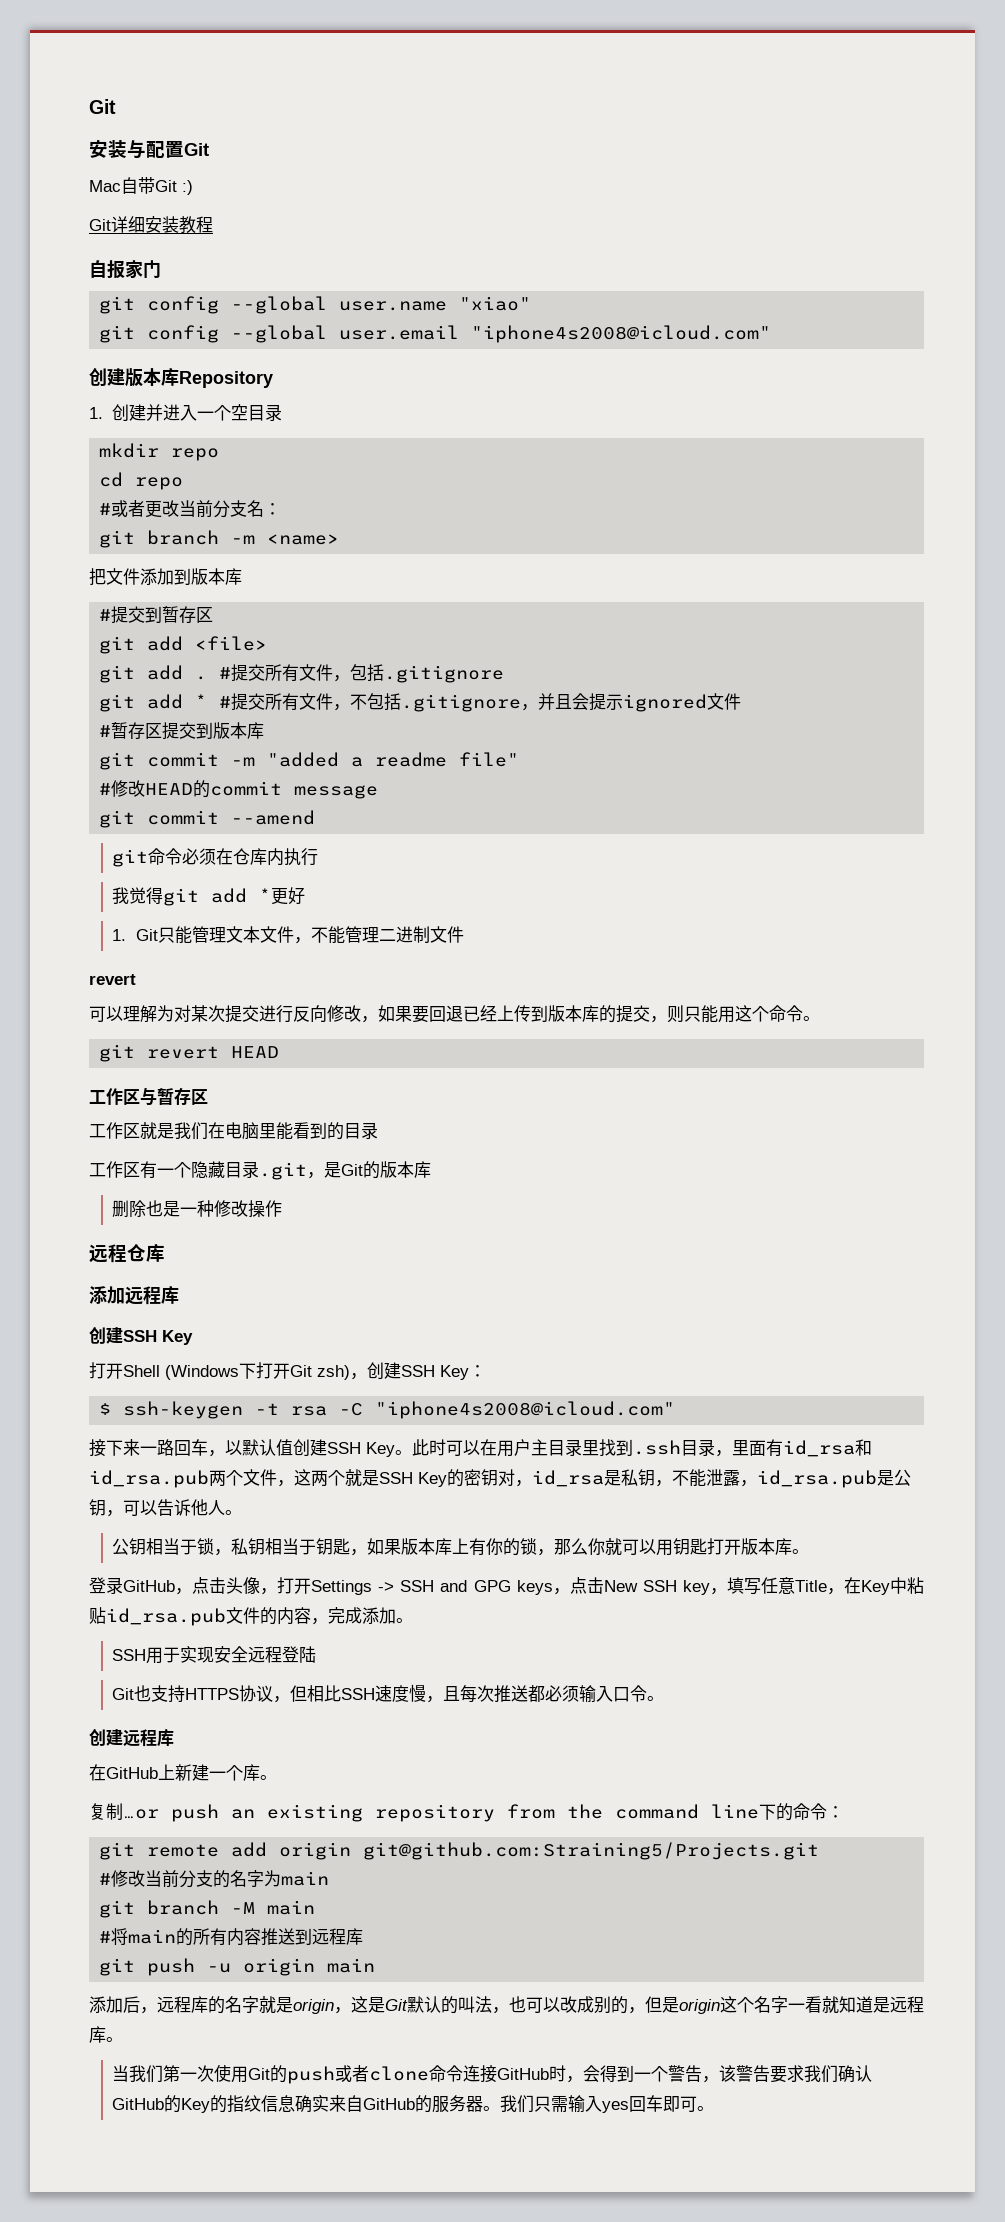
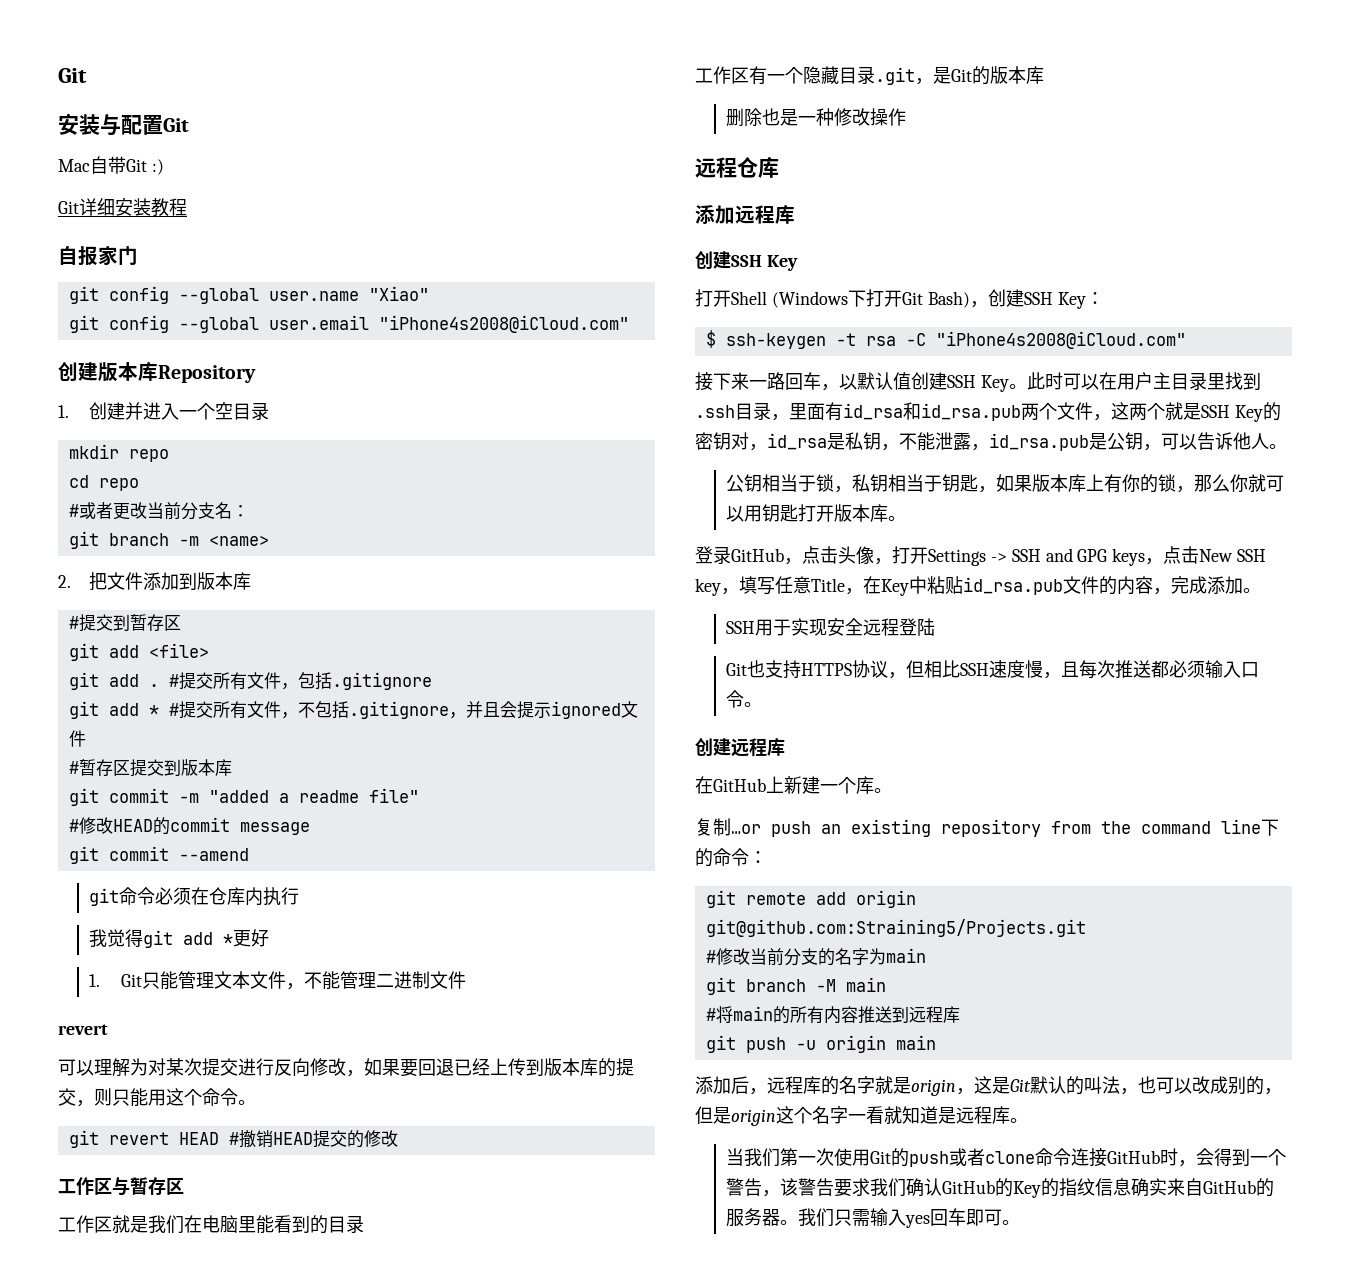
[459,296,532,311] "xiao" -> [368,286,429,301] "Xiao"
[471,325,772,343] "iphone4s2008@icloud.com" -> [378,315,629,333] "iPhone4s2008@iCloud.com"
(340, 539) none -> [58,575,71,588] 2.
(280, 1052) none -> [228,1130,398,1148] #撤销HEAD提交的修改
[317,1365,350,1380] zsh) -> [927,291,970,308] Bash)
[375,1401,676,1419] "iphone4s2008@icloud.com" -> [935,331,1186,349] "iPhone4s2008@iCloud.com"

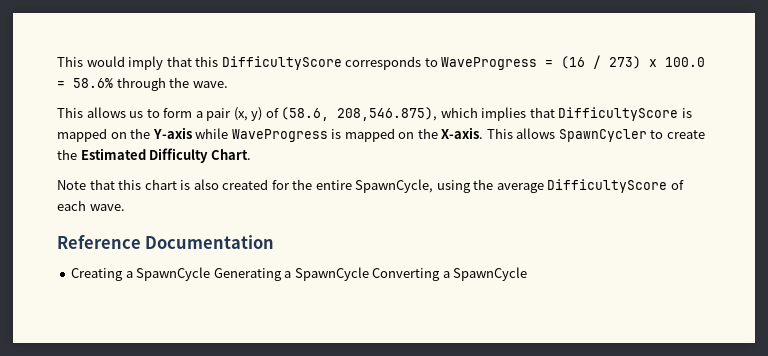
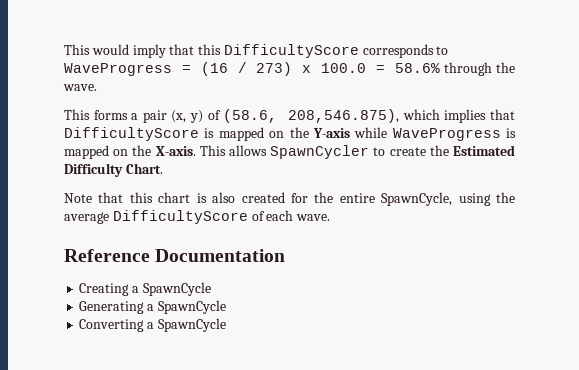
[86,107,193,118] allows us to form -> [93,110,128,120] forms
(211, 274) none -> (211, 289) //
(369, 274) none -> (226, 307) //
######
What number of lines in the records hold "iCloud"? Reply with that number alone.

§ Solution for this problem
2